▶ [Exercise]: Write out the material below again, line for line, without any images.

***** Material for the task *****

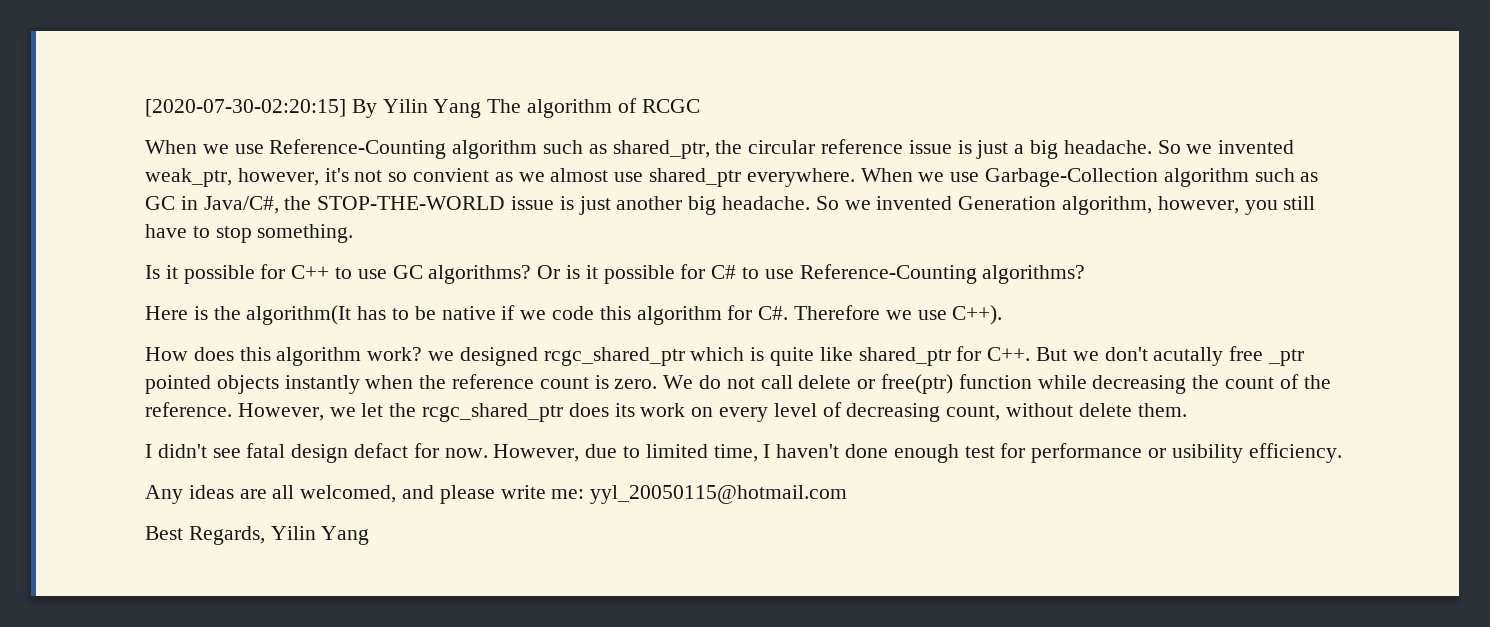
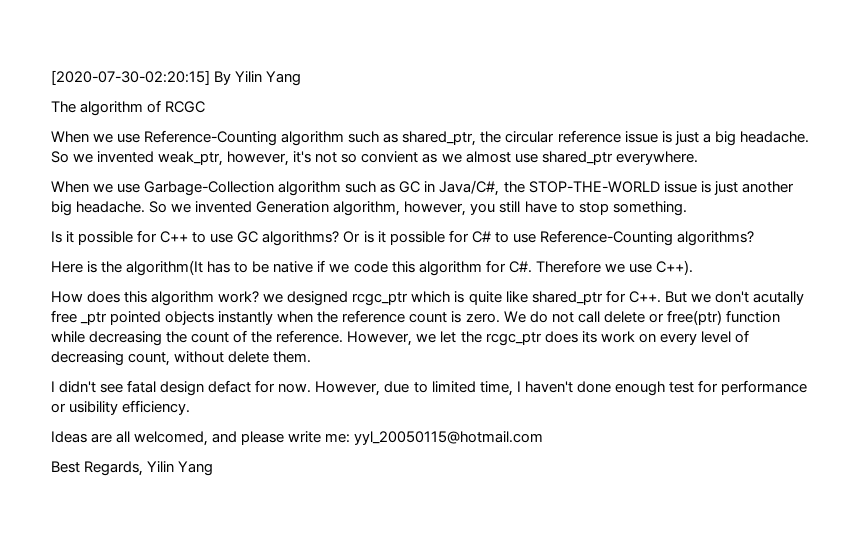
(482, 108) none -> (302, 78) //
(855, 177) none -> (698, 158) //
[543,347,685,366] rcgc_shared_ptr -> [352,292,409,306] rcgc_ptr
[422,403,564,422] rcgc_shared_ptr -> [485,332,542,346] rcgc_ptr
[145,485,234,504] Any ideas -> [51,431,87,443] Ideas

*****

▶ [Reply]:
(482, 108) none -> (302, 78) //
(855, 177) none -> (698, 158) //
[543,347,685,366] rcgc_shared_ptr -> [352,292,409,306] rcgc_ptr
[422,403,564,422] rcgc_shared_ptr -> [485,332,542,346] rcgc_ptr
[145,485,234,504] Any ideas -> [51,431,87,443] Ideas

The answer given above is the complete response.